Into The Great Wide Yonder

Trentemøller

In My Room  |  2010
3 / 10
par Julien  |  le 10 juillet 2010

La carrière de Trentemøller ressemble de plus en plus à une fuite. Il ne faut pas oublier par où il a débuté, cela n'a rien d'une anecdote: la deep-house pour établissements lounge et les immondes tubes big room ("Rykketid", "Physical Fraction", "Polar Shift"). Trentemøller a eu beaucoup de succès à cette époque-là, la première moitié des années 2000, et The Last Resort ne s'est pas posé comme une fleur : Steve Bug avait bien senti chez lui un artiste sensible et mal à l'aise dans son costume. Mal à l'aise, car cela sautait aux yeux que le Danois n'avait rien d'une star de clubs généralistes, et qu'il était un noctambule plus mélancolique qu'hyper-enthousiaste. The Last Resort, sorti en 2006, a été le dévoilement soudain de cette vraie nature. Album majeur des années 2000 par sa richesse, son hypnotisme et son accessibilité, celui-ci a convaincu tout son monde : jamais le dub-techno n'avait été aussi populaire, jamais des préoccupations minimales n'avaient sonné aussi faciles à digérer. La raison à cela : un amour total de la transmission par la mélodie et une culture plurielle qui étoffait sans polluer. The Last Resort, titre annonciateur, devait être la dernière étape d'un mouvement d'ouverture, cela devait être la révélation d'une identité enfin exprimée. Seulement Trentemøller ne s'en est pas arrêté là, et quatre ans plus tard il est encore en train de se chercher.

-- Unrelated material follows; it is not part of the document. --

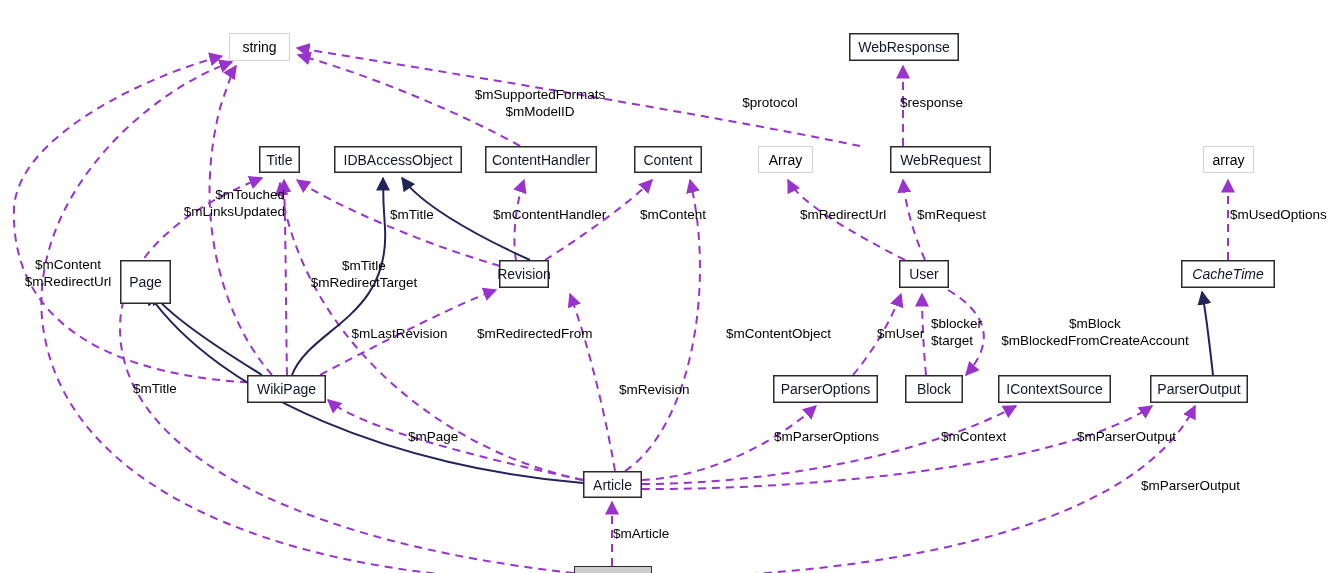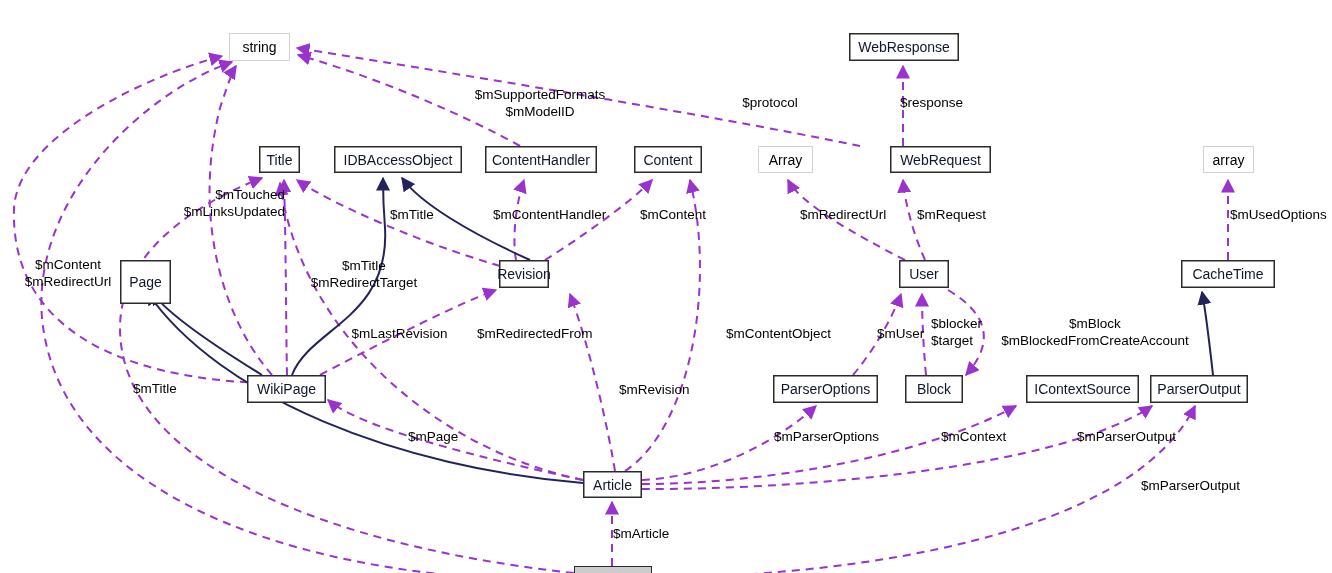"CacheTime" div.node { font-style: none -> italic }
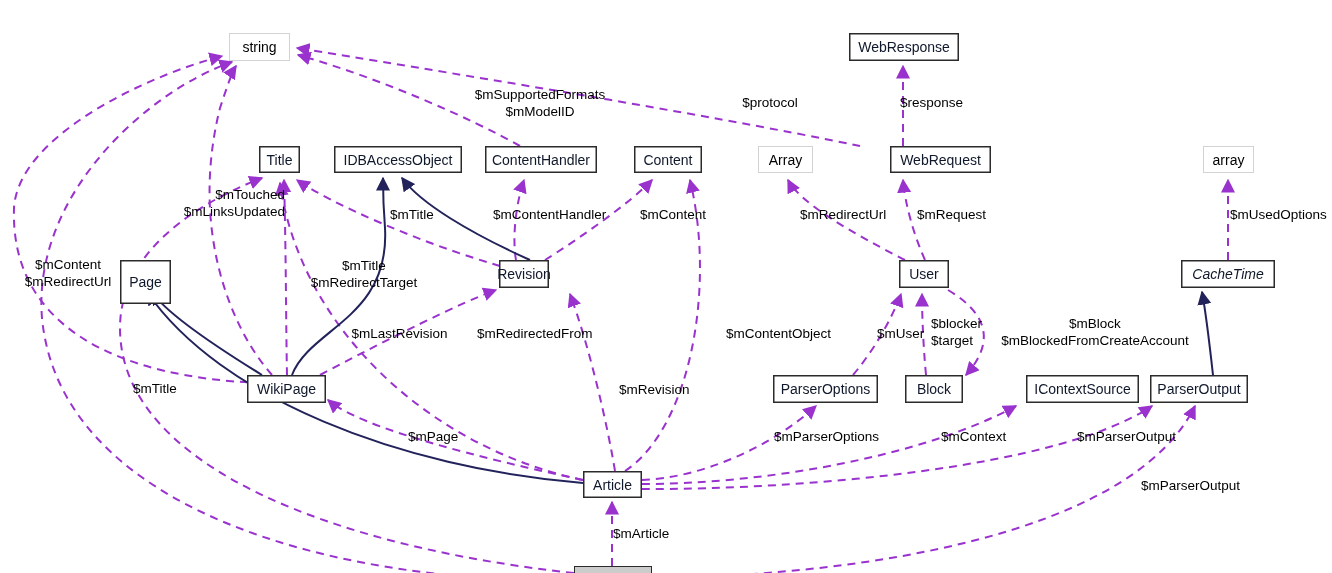"IContextSource" div.node { left: 1026px -> 998px }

Depuis 2006, Trentemøller ne cesse en effet d'affirmer en interview, dans ses mixes et maintenant dans son nouvel album qu'il aime autre chose que la musique électronique, que son vrai terrain serait plutôt du côté de la pop ou du rock. Homme de goût, il a su appâter par des références aguicheuses : Mazzy Star, Portishead, Suicide ou Radiohead. Mais au final, en écoutant Into The Great Wide Yonder, et malgré des qualités de production incroyables, nous sommes obligés de rester perplexes. Qu'est-ce qu'il nous dit en effet que Trentemøller est plus à sa place dans ce nouveau registre que dans ses vieux hits electro-house ? Pour être très honnêtes, on ne voit pas très bien où il veut en venir aujourd'hui : il mélange tout, n'importe quoi et surtout n'importe comment. Au lieu de se nourrir les unes les autres, ses influences ne cessent de s'annuler. Rythmes technoïdes brisés par des cassures pop, saturations post-rock invalidées par des explorations IDM, guitares western improbables, chant trip-hop ayant dix ans de retard, Into The Great Wide Yonder est un disque bazardeux où aucun cap n'est tenu et aucune ligne affirmée. Moins onirique qu'un vrai disque dream pop, moins, aussi, qu'un pur disque électronique, sans le courage d'être radicalement expérimental, cet album ennuie et agace, agace parce que c'est trop de talent gâché, agace également qu'il y a de la naïveté et de la suffisance à croire qu'on peut faire un bel album comme une soupe de restes. Summum du raté, "Silver Surfer Ghost Rider Go", pathétique évocation de Pulp Fiction qu'on préfère vite oublier pour ne pas en rire.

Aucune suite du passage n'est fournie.